The digital market continues to grow every year, with more tablets and smartphones being sold all the time, and new products such as wearables also joining the fray in more recent times. But there are always drawbacks to every success story, and in this case, the counterfeit market is also enjoying something of a boom. Yet while a cheap, fake phone case mightn’t be much of a problem, peripherals like batteries and chargers are a rather different story, since they can cause overheating, easily melt thanks to general lack of insulation, and cause a whole lot of issues that otherwise ought to have been avoided.

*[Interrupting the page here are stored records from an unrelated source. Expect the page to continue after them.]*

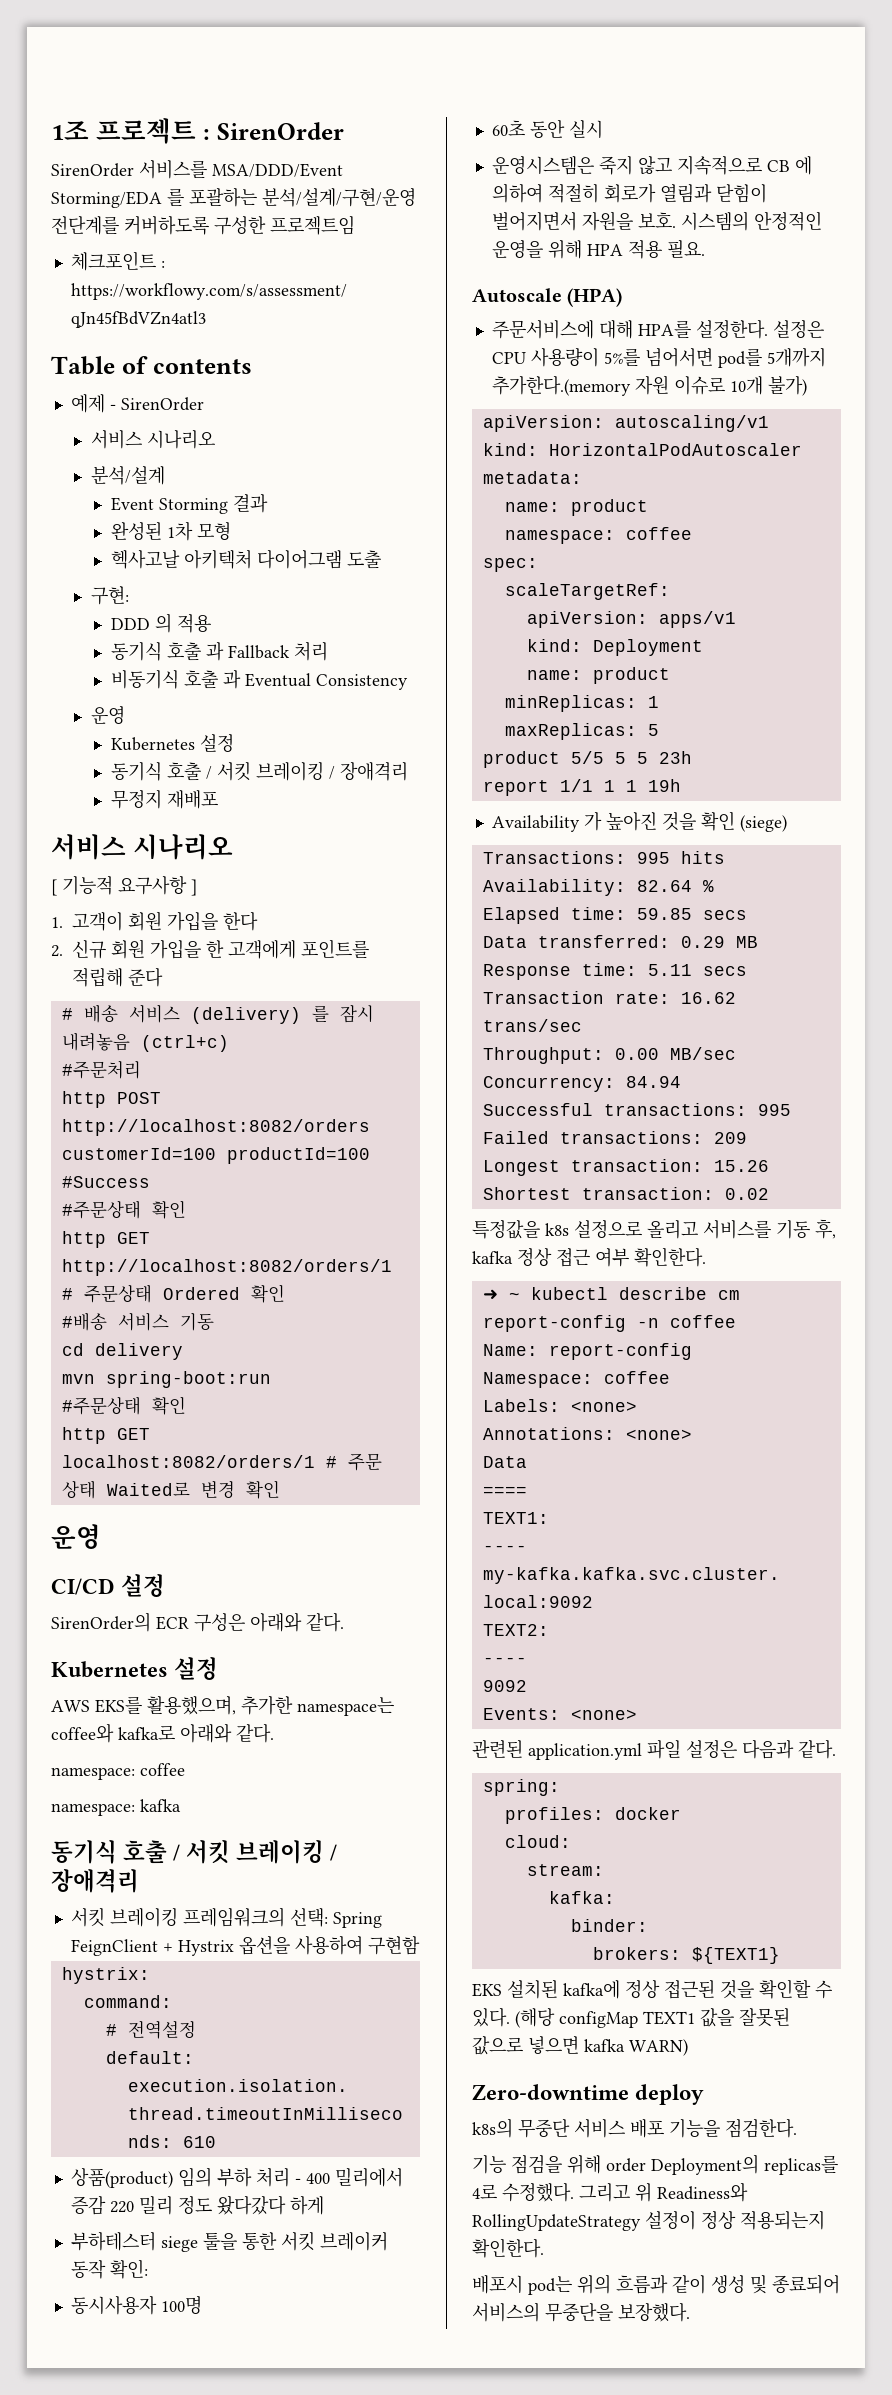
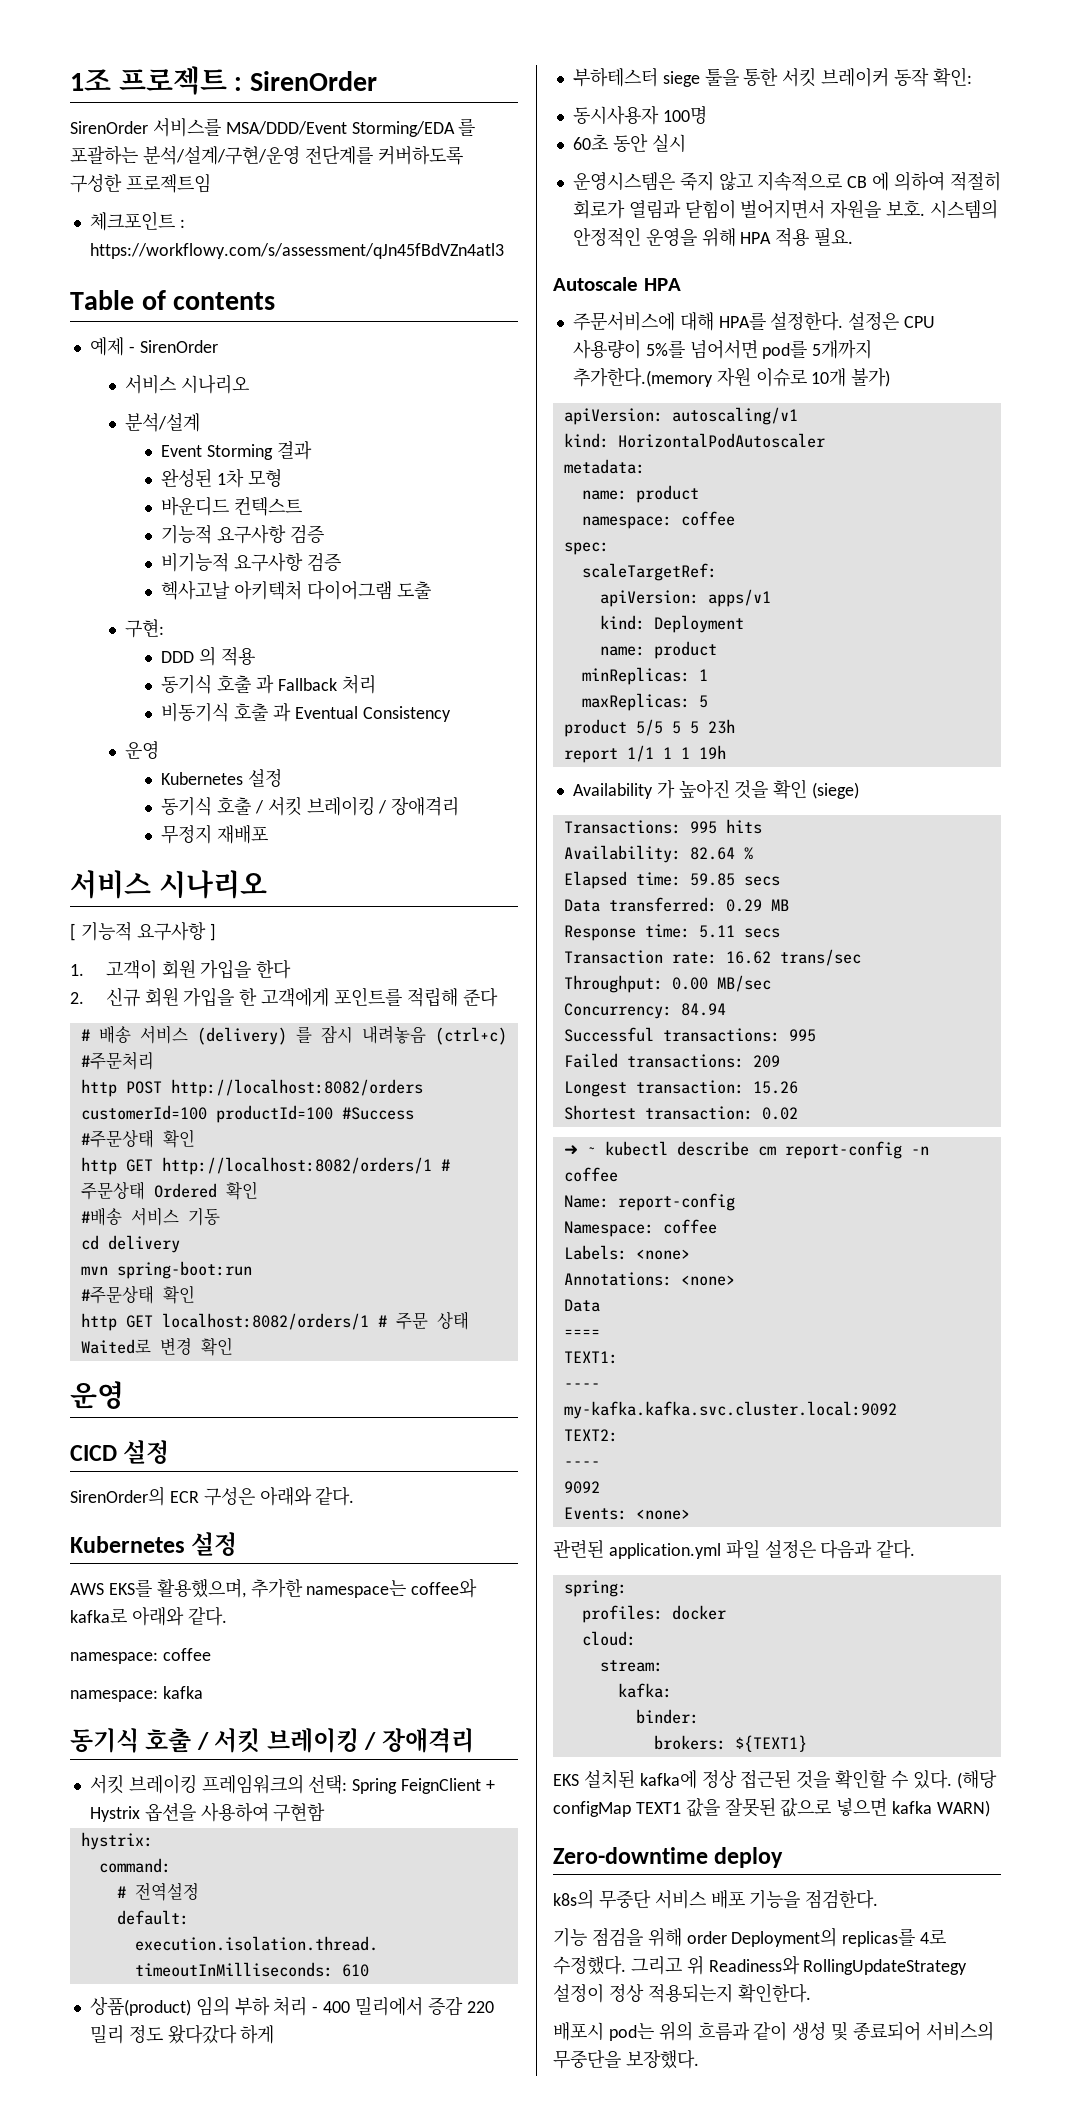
+ 바운디드 컨텍스트
+ 기능적 요구사항 검증
+ 비기능적 요구사항 검증
- CI/CD 설정
+ CICD 설정
- Autoscale (HPA)
+ Autoscale HPA
- 특정값을 k8s 설정으로 올리고 서비스를 기동 후, kafka 정상 접근 여부 확인한다.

If you’re able to pony up for an iOS device, then it makes sense to seek a decent, high-quality spare charger. Then again, these are still tough economic times – everybody’s looking for a bargain – and as such, it’s understandable that some may shop around. But while legit third-party distributors sell well-tested, reliable non-Apple chargers, there are so many illegitimate knock-offs around, and if you think you may have one, it makes sense to investigate further.
Electronics expert Ken Shirriff has outlined one or two tell-tale signs that should help you differentiate a real from a counterfeit. For one, a real charger – one made by Apple, that is – will bear the trademark “Designed by Apple in California. Assembled in China,” on it, as well as noting the manufacturer as “Foxlink.” A fake, meanwhile, is unlikely to have these inscriptions, although often, as Shirriff’s example shows, may still include the “TM © 2010 Apple Inc.”
Real (left) / Fake (right)
Fakes may also show logos and notation pertaining to a bunch of certification and safety tests that it simply hasn’t been passed for, and as you might have seen in our original article on the topic, the quality of the materials and overall build standards actually equate to a dangerous, not safe product.
Fake iPad charger
Legit iPad charger
When torn down, there are clear discrepancies, but unless you’re knowledgeable about this stuff – in which case, you’d presumably know without needing to open the thing up in the first place – we’d strongly discourage messing about with the innards.
If you have performed the checks and still cannot tell, head into your local Apple Retail Store, where you’ll be advised on whether your charger is legitimate. If it turns out your particular unit is a dud, you can always pick up a legitimate version there and then.